### TASK REQUIREMENTS
Below this sentence is a listing; return exactly its lines from the one with "(300, 614) none -> (787, 121) //" to the one with "(331, 876) none", both kept, and nothing more.

### RECORDS PROVIDED
################
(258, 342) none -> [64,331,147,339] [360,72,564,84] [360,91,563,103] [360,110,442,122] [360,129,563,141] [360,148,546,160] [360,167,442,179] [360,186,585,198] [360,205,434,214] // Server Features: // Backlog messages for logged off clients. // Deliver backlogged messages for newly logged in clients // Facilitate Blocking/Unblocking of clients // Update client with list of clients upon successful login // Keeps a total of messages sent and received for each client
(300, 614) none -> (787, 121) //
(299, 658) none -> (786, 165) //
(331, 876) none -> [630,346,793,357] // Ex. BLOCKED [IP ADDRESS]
################
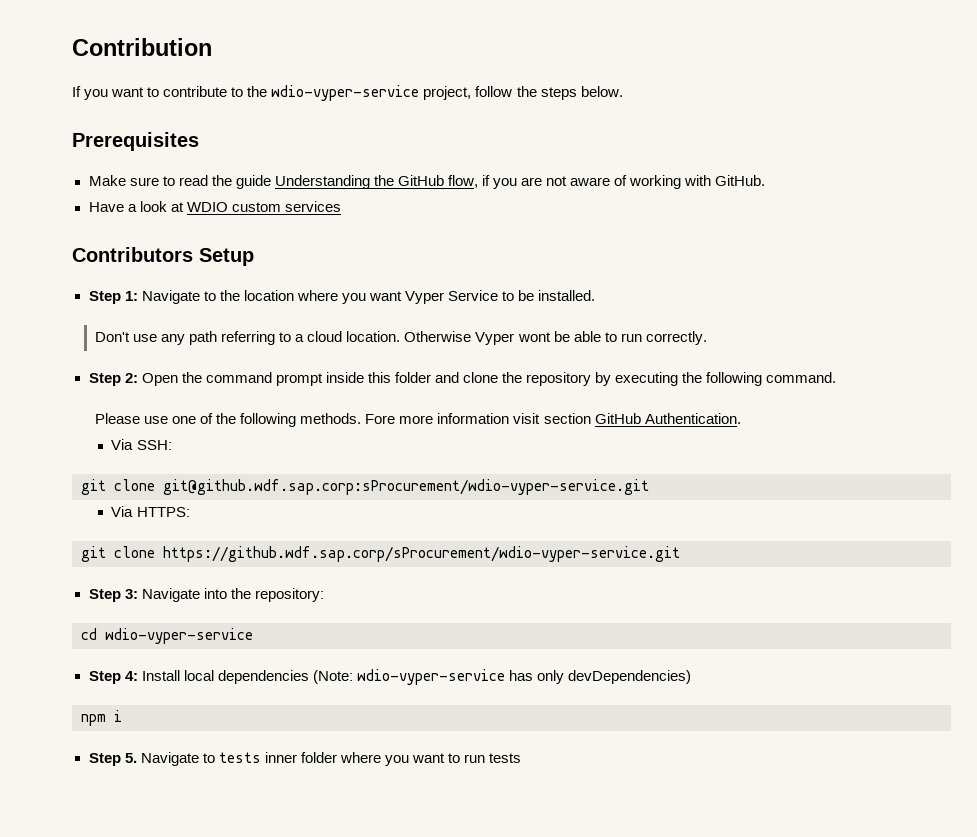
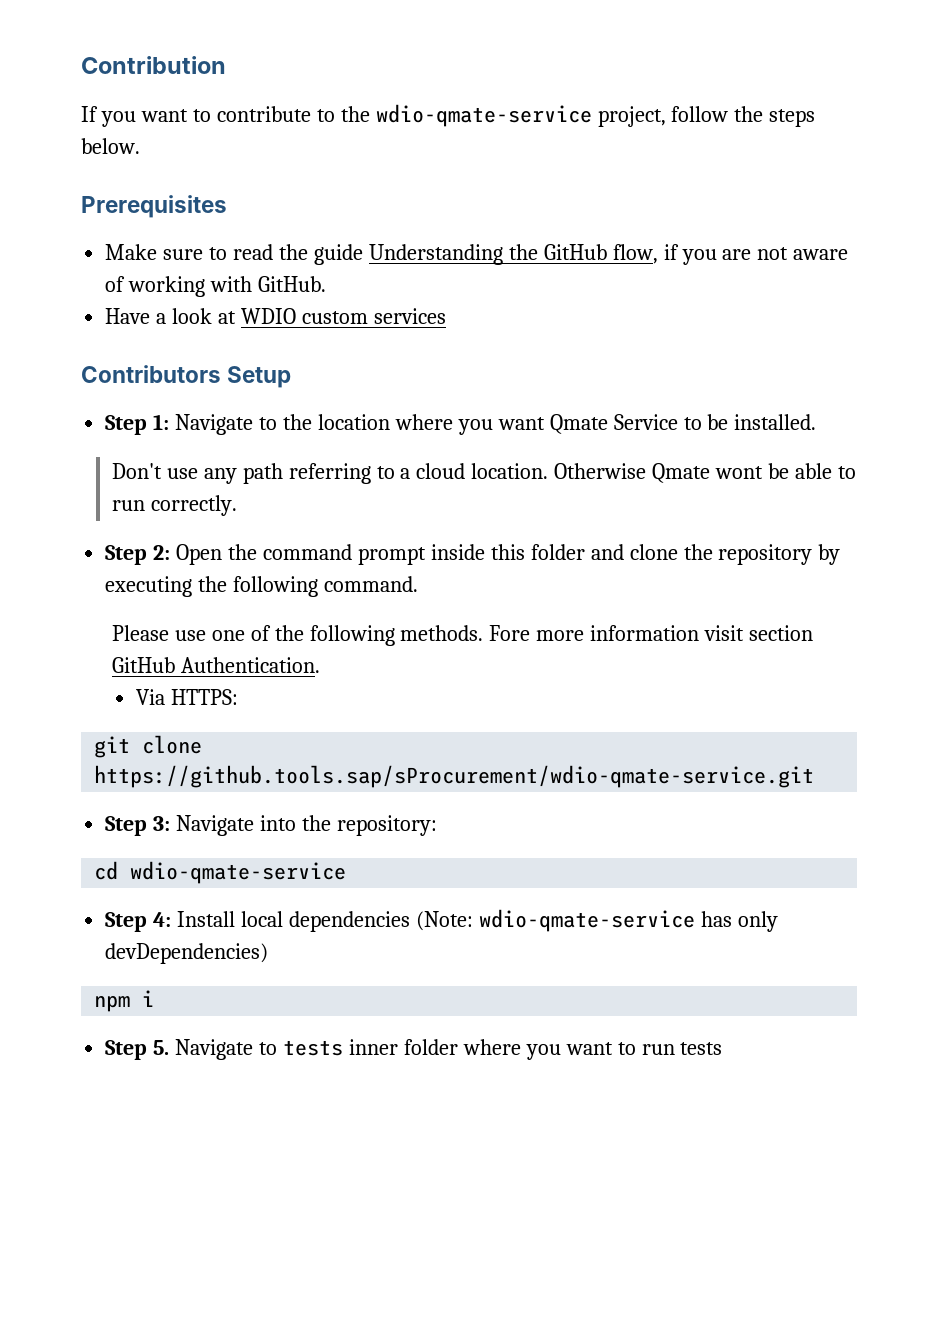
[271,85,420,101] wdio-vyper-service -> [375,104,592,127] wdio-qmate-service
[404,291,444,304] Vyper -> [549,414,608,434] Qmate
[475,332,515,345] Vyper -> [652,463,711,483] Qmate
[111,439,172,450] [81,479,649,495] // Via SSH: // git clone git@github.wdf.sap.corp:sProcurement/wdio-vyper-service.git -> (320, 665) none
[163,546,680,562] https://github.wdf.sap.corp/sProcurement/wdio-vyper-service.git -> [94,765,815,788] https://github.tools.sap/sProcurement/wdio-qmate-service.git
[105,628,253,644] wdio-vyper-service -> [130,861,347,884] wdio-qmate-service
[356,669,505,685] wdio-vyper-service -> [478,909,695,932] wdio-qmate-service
################
### ANSWER AREA
(300, 614) none -> (787, 121) //
(299, 658) none -> (786, 165) //
(331, 876) none -> [630,346,793,357] // Ex. BLOCKED [IP ADDRESS]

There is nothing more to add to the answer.